The science of biomarkers evolved while oil exploration was in high gear, the oceans depths were being scoured, and interplanetary dust and moon rocks were a vast mystery. Throughout Echoes of Life, the science and the politics of research, as well as the collaborations and rivalries of researchers, are carefully portrayed. For example, the chapter “From the Moon to Mars” recounts how researchers receiving bits of the moon from NASA's Project Apollo—and there were many of them—had to swear to secrecy about their results until 5 January 1970 (the first day of a NASA-convened Lunar Science Conference). The book also discusses the interest of oil companies and government agencies, in the United States and abroad, in funding biomarker research. Given recent negative social, economic, and political attitudes toward fossil fuels and oil companies, readers will be fascinated by the historical context of oil research and the quest for the origins of organic matter.

Coauthor Eglinton's observations span five decades, and his work is prominently featured throughout the text. (The preface notes that he had wanted to write a biomarker book for years, so this volume is in part his scientific memoir.) He collaborated with Rullkötter on several projects, and the combination of their scientific perspectives with Gaines's fluid writing makes for an unconventional text on organic geochemistry. The book examines “what molecules (aka biomarkers) know, and what they have to say,” as well as how that knowledge came to exist. It has textbook appeal to those in a variety of disciplines—geochemistry, microbiology, and evolutionary biology, for example—but because the science is at times difficult, the book is best suited for students with backgrounds in biology or chemistry. Its major asset is its exploration of the importance of biomarkers to a range of applications, including detecting ancient life forms and signs of extraterrestrial life, reconstructing ancient climates, and studying microbial evolution. Students will learn about the major researchers in geochemistry, their compounds of interest, and the “big picture” regarding their findings, all described in writing that is as vivid as that in a fine novel.
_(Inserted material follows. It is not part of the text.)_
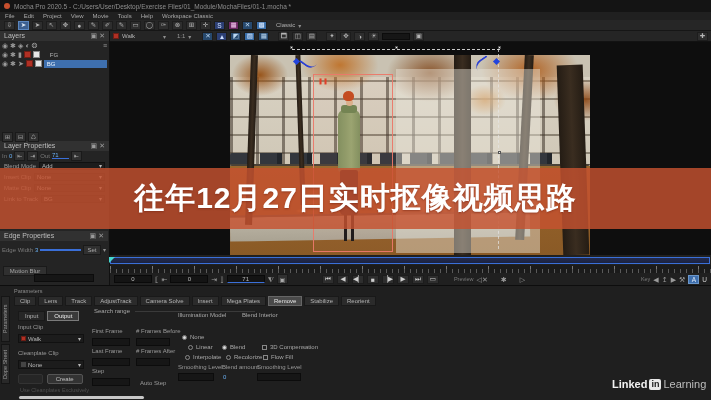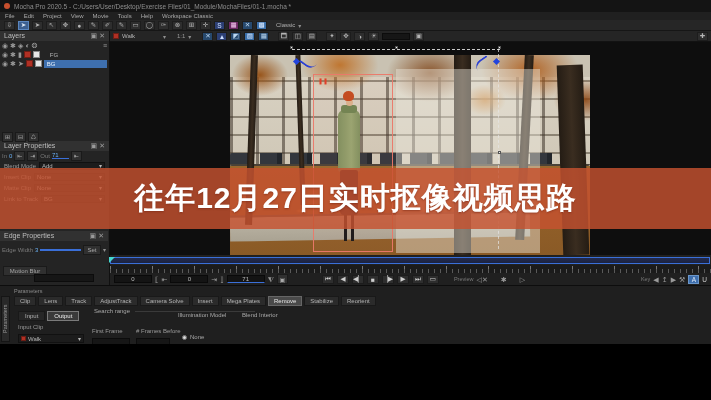"往年12月27日实时抠像视频思路" #screen { height: 344px -> 400px }
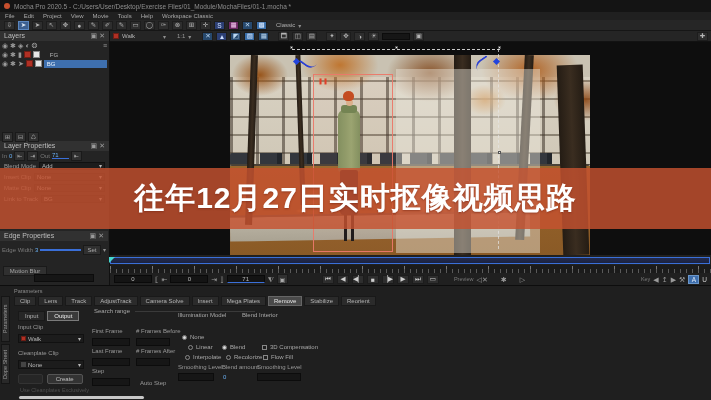"Linked" div.abs { html: none -> <div> <span>Linked</span> <span>in</span> <span>Learning</span> </div> }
Another of the book's assets is the quality of the illustrations. Deciphering geochemistry jargon can be difficult, even for those with a background in chemistry. Echoes of Life incorporates diagrams that explain the concepts in a way that will appeal to a variety of audiences. Graphics from several seminal papers are incorporated and blended with original diagrams to illustrate, among other things, how samples are analyzed (including the use of gas chromatography and mass spectrometry), how the science of biomarker research has changed over the decades, and how the findings have improved our understanding of the origins of organic matter, climate change, and evolution. As a bonus, Geoffrey Eglinton's cartoon musings on all aspects of geochemistry are featured throughout the bibliography.

The first few chapters introduce biomarkers and concentrate on Eglinton's studies as a graduate student and postdoctoral researcher with Melvin Calvin. Calvin had received some of Earth's oldest sedimentary rocks and needed them to be analyzed; Eglinton proved to be an eager colleague. Readers will be drawn in by the description of Calvin and Eglinton's enthusiasm as they study Precambrian exudates and slowly figure out what compounds chromatograph and spectrometer peaks represent, and they will keep reading to discover, or rediscover, some of the primary literature cited throughout the text. For example, the Science article (Eglinton et al. 1964) on the identification of hydrocarbons from the Nonesuch shale, a classic that demonstrates the nascence of biomarker research at that time, merits reconsideration. One admires the researchers' ingenuity as they propose and work through connections between pristine and phytane compounds and the digenesis of organic matter in oil.

The importance of analytical instruments and technological innovation in the identification of key biological compounds will not be lost on anyone who has had private conversations with a gas chromatograph or mass spectrometer.

Subsequent chapters highlight how biomarkers have grown in importance to different fields and enhanced the synergies between disciplines. For example, microbes are prominently featured throughout the text. Because of their small size, ancient bacteria and other microbes are not usually found as intact fossils. The chemical remnants of bacterial cell walls and exudates are proving to be strong signatures of the former presence of microorganisms. Coupling this information with molecular analyses, researchers have been able to hypothesize the structure as well as the function of microbial communities.

Biomarker research has also prospered from advances in technology, which in many cases occurred as a result of a particular researcher's desire to isolate one compound. The importance of analytical instruments and technological innovation in the identification of key biological compounds will not be lost on anyone who has had private conversations with a gas chromatograph or mass spectrometer. When they reach the end of the book, readers are likely to have a strong appreciation for the importance of biomarkers, and, like the authors, an optimistic outlook for the science.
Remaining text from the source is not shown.